3. Will Mitchell Johnson come to the party?
Australia can rightfully boast a like-for-like pace attack, led by left-arm seamer Mitchell Starc who tops the tournament with 16 wickets at a devastating average of 8.50. Mitchell Johnson, though, aside from four wickets in the demolition of Afghanistan in Perth, has been overshadowed by his namesake. But as the tournament heats up now, Johnson feels his bowling is too, saying ‘I’m starting to click now.’ If both he and Starc hit their stride, Pakistan’s top order may need to dig deep. Pat Cummins and Josh Hazlewood are vying to be the third paceman.
4. Is Australia back on the steam-roller?

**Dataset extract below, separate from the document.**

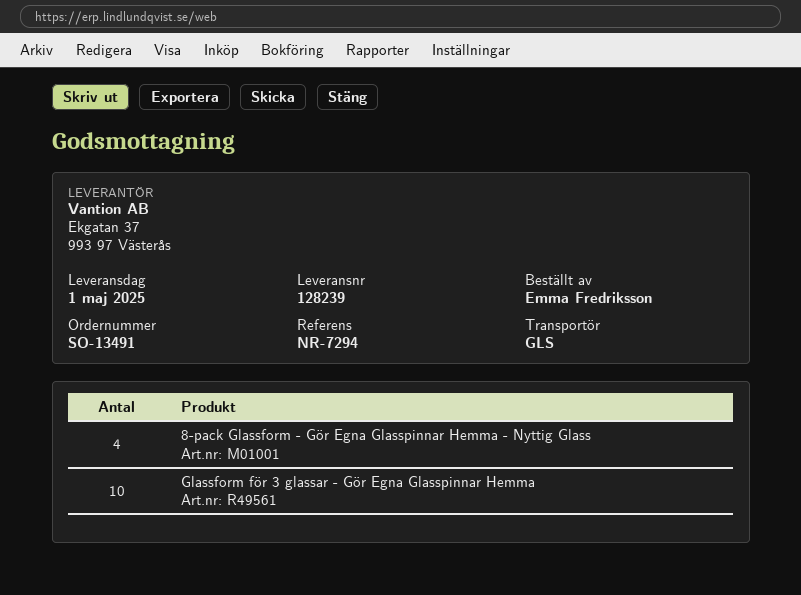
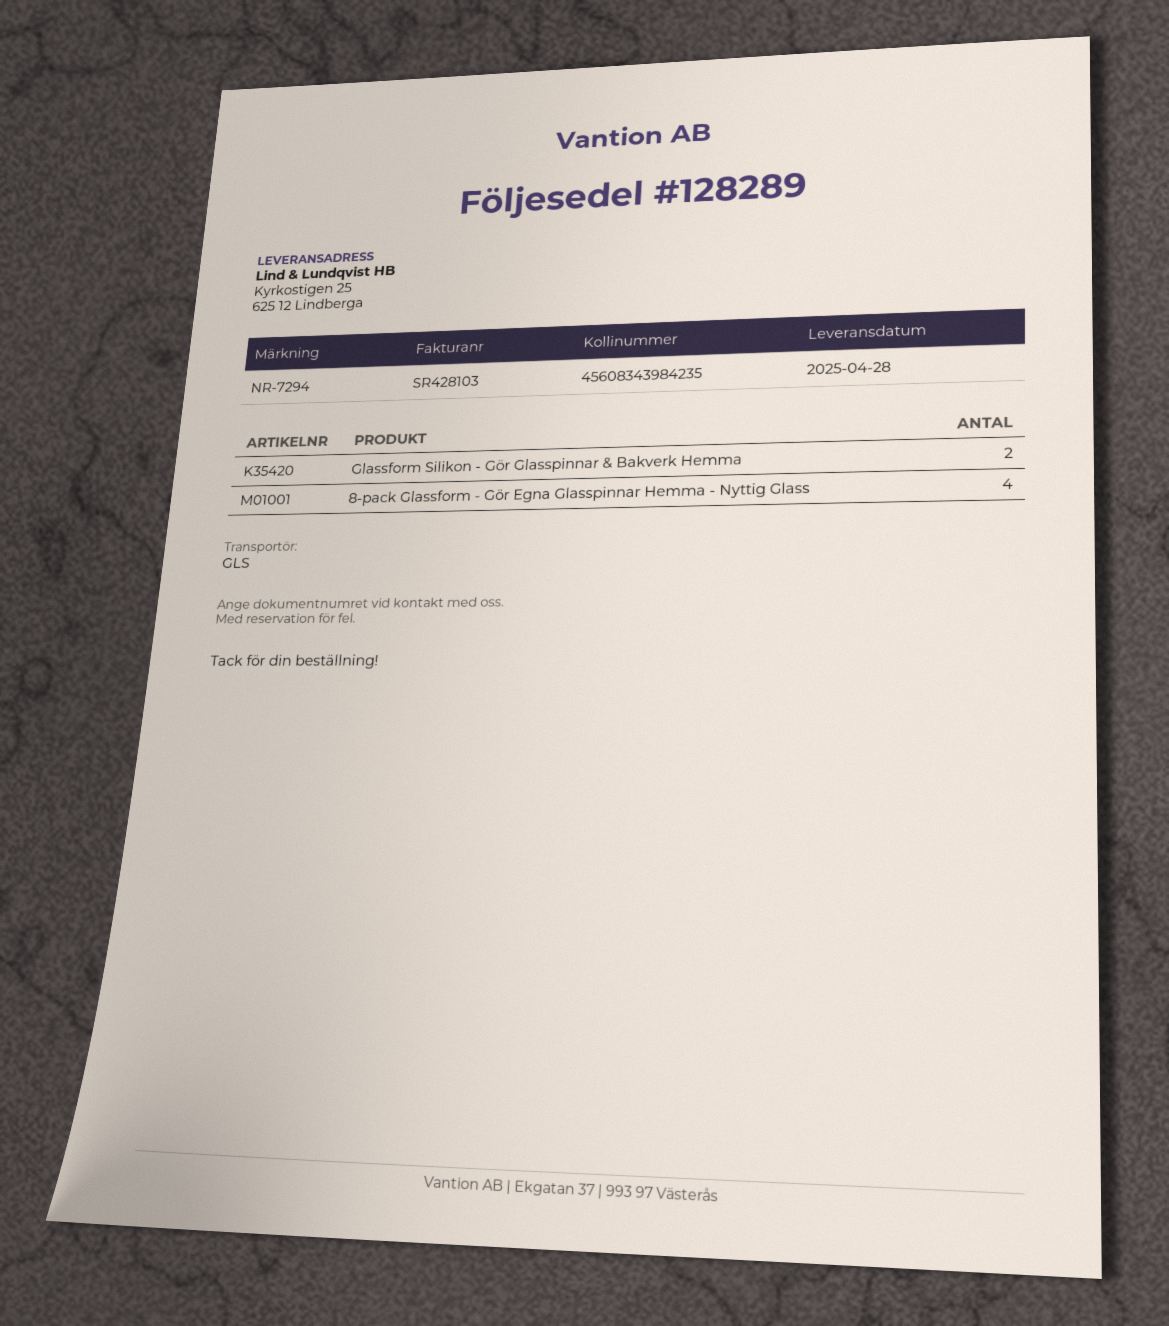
delivery note number: 128239 -> 128289
delivery date: 2025-05-01 -> 2025-04-28
Glassform för 3 glassar - Gör Egna Glasspinnar Hemma: 10 -> none
Glassform Silikon - Gör Glasspinnar & Bakverk Hemma: none -> 2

Australia have had just one poor half-game – when it was blown away by Trent Boult for 151 in Auckland – and even then, it only lost by one wicket. Otherwise, it has been an impressive unit, intimidating even. The conquests of England in the opening game and of Sri Lanka in a high-scoring contest in Sydney are suggestive of a team that is not only powerful, but knows that it is powerful. Matches against Afghanistan and Scotland, in particular, allowed Australia to give all the top-order batsmen decent game time before the quarter-finals. The biggest gains in the last few days have been Michael Clarke’s occupation of the crease, and Shane Watson rediscovering the runs on the SCG belter against Sri Lanka. At 5 or 6, Watson provides great muscle to the batting; at 3, Steven Smith provides steel and stability. It’s an awe-inspiring line-up with Brad Haddin at No. 8. For all its bowling wealth, Pakistan will rest a little uneasy.
5. What’s at stake?
The prize for the winner is a semi-final in Sydney against India. It will be a sell-out either way, but Pakistan will be thirsting for revenge after their pool-stage drubbing. Australia have the 2011 loss to rub out.